━━━ STUDY MATERIAL

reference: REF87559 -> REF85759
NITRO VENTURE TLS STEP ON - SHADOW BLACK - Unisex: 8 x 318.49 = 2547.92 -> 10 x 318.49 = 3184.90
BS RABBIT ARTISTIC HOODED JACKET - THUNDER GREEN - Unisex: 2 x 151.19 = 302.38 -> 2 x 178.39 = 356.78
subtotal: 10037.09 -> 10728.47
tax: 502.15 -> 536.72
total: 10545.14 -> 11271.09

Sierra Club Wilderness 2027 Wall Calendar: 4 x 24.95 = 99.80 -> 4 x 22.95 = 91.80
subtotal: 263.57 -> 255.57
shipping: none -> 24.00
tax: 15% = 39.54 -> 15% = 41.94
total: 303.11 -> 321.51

━━━━━━
━━━ STUDY MATERIAL

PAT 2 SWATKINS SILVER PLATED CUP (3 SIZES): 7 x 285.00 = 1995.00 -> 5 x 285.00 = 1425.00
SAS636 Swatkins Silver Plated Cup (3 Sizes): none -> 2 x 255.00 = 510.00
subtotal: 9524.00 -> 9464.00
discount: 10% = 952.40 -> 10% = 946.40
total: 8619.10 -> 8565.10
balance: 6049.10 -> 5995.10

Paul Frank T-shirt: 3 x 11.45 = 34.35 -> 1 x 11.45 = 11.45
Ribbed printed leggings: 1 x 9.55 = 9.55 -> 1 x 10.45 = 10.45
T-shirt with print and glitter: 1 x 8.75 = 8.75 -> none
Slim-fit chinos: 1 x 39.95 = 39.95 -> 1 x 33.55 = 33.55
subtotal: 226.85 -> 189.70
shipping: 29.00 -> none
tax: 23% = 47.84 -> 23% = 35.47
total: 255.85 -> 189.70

━━━━━━

From the data above, copy each line that holds "Unisex".

NITRO VENTURE TLS STEP ON - SHADOW BLACK - Unisex: 8 x 318.49 = 2547.92 -> 10 x 318.49 = 3184.90
BS RABBIT ARTISTIC HOODED JACKET - THUNDER GREEN - Unisex: 2 x 151.19 = 302.38 -> 2 x 178.39 = 356.78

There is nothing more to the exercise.